● Exercise prompt: Images are to be omitted, and the rest of the records reproduced exactly.

****************

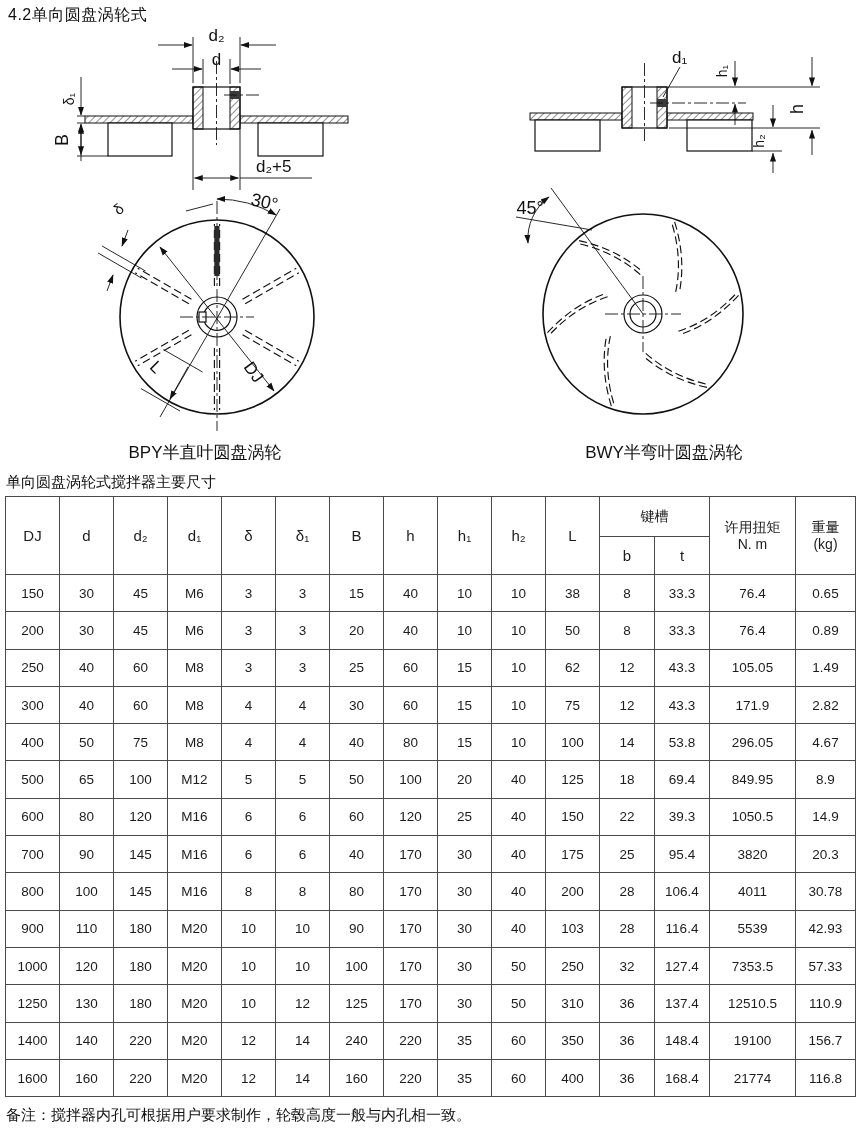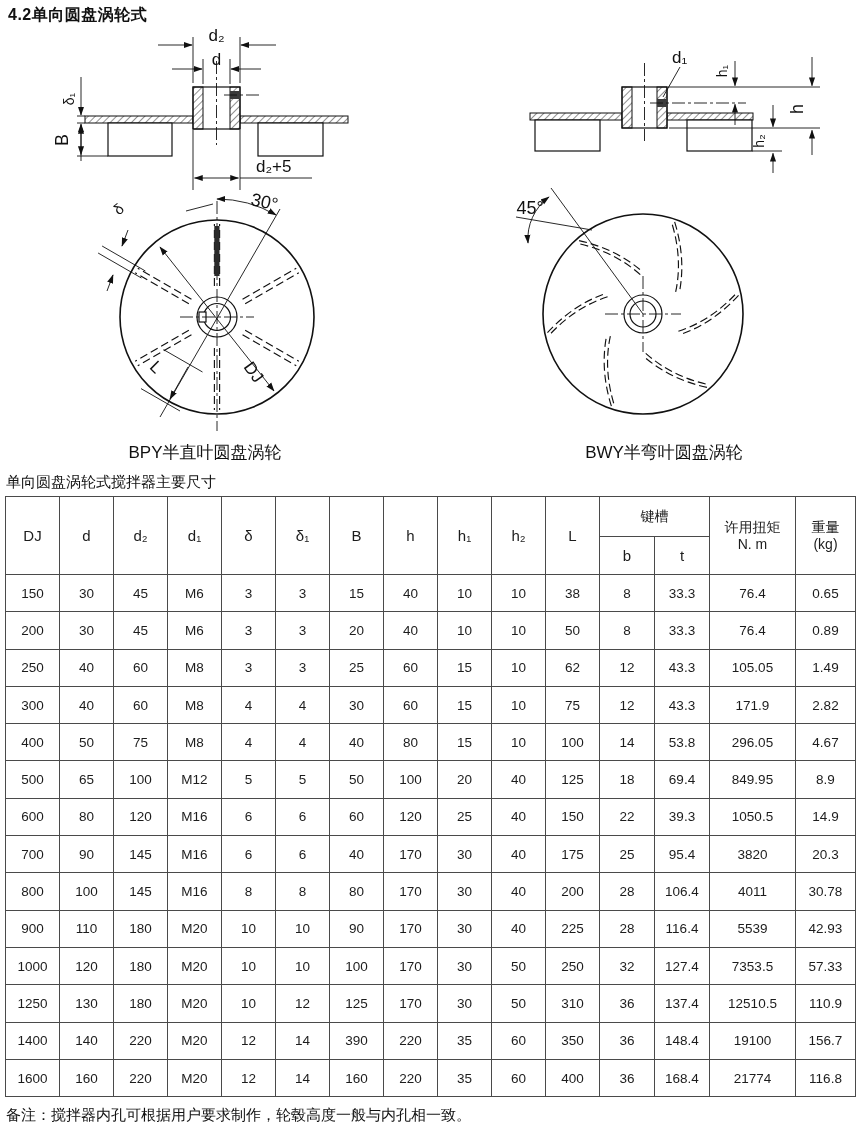--- a/index.html
+++ b/index.html
@@ -4,7 +4,7 @@
 <style>
   html,body{margin:0;padding:0;background:#fff;}
   body{width:860px;height:1147px;color:#111;font-family:"Liberation Sans",sans-serif;position:relative;overflow:hidden;}
-  .title{font-size:16px;font-weight:bold;padding:5px 0 0 8px;height:22px;letter-spacing:.5px;}
+  .title{font-size:16px;font-weight:normal;padding:5px 0 0 8px;height:22px;letter-spacing:.5px;}
   .figures{position:relative;width:860px;height:414px;}
   .figcaps{position:relative;width:860px;height:24px;}
   .figcaps .cap{position:absolute;top:0;transform:translateX(-50%);font-size:17px;white-space:nowrap;}

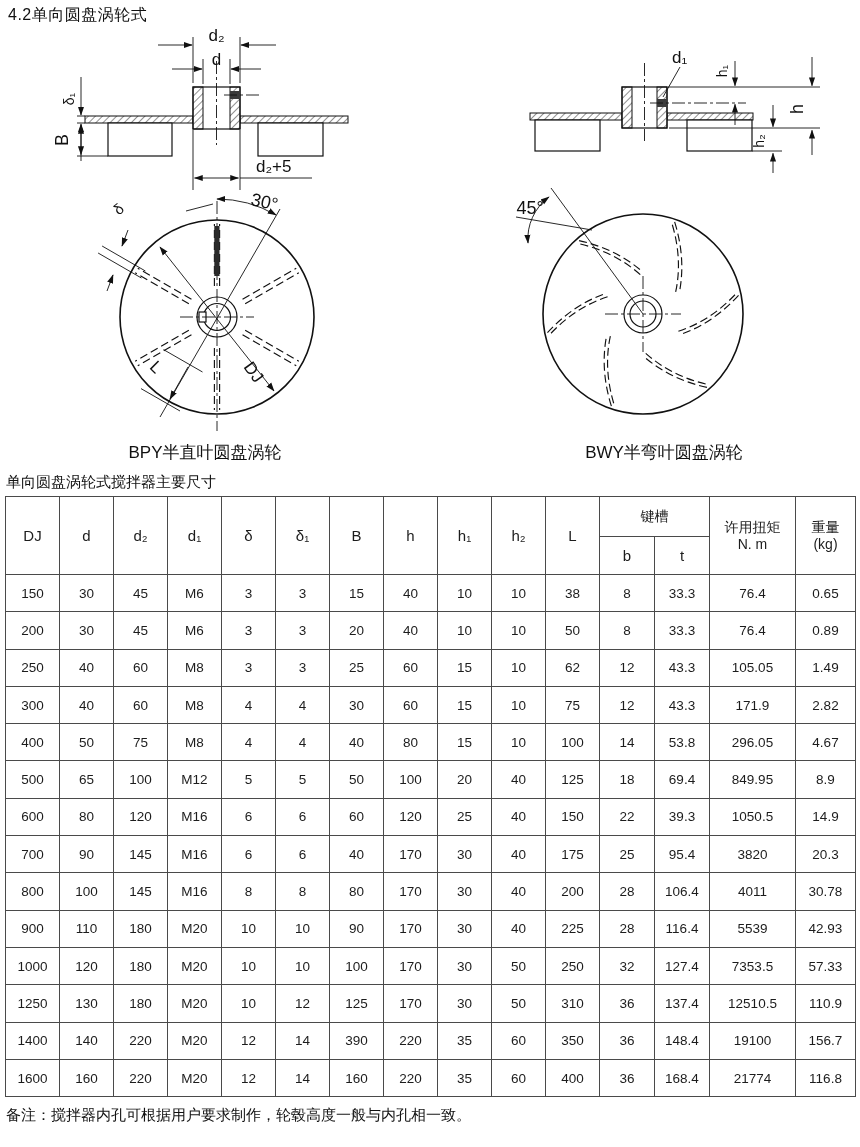--- a/index.html
+++ b/index.html
@@ -412,7 +412,7 @@
         <td>170</td>
         <td>30</td>
         <td>40</td>
-        <td>225</td>
+        <td>103</td>
         <td>28</td>
         <td>116.4</td>
         <td>5539</td>

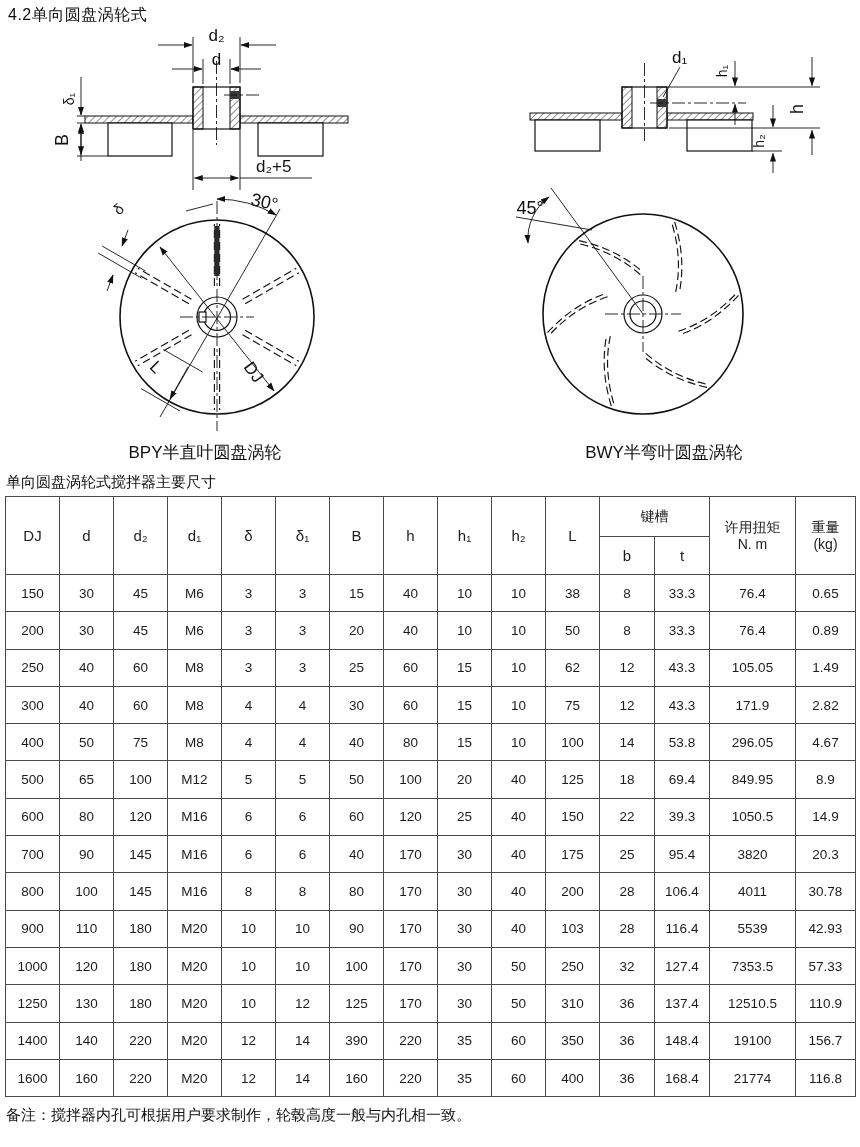--- a/index.html
+++ b/index.html
@@ -459,7 +459,7 @@
         <td>M20</td>
         <td>12</td>
         <td>14</td>
-        <td>390</td>
+        <td>240</td>
         <td>220</td>
         <td>35</td>
         <td>60</td>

****************

● Answer box:
--- a/index.html
+++ b/index.html
@@ -4,7 +4,7 @@
 <style>
   html,body{margin:0;padding:0;background:#fff;}
   body{width:860px;height:1147px;color:#111;font-family:"Liberation Sans",sans-serif;position:relative;overflow:hidden;}
-  .title{font-size:16px;font-weight:bold;padding:5px 0 0 8px;height:22px;letter-spacing:.5px;}
+  .title{font-size:16px;font-weight:normal;padding:5px 0 0 8px;height:22px;letter-spacing:.5px;}
   .figures{position:relative;width:860px;height:414px;}
   .figcaps{position:relative;width:860px;height:24px;}
   .figcaps .cap{position:absolute;top:0;transform:translateX(-50%);font-size:17px;white-space:nowrap;}

--- a/index.html
+++ b/index.html
@@ -412,7 +412,7 @@
         <td>170</td>
         <td>30</td>
         <td>40</td>
-        <td>225</td>
+        <td>103</td>
         <td>28</td>
         <td>116.4</td>
         <td>5539</td>

--- a/index.html
+++ b/index.html
@@ -459,7 +459,7 @@
         <td>M20</td>
         <td>12</td>
         <td>14</td>
-        <td>390</td>
+        <td>240</td>
         <td>220</td>
         <td>35</td>
         <td>60</td>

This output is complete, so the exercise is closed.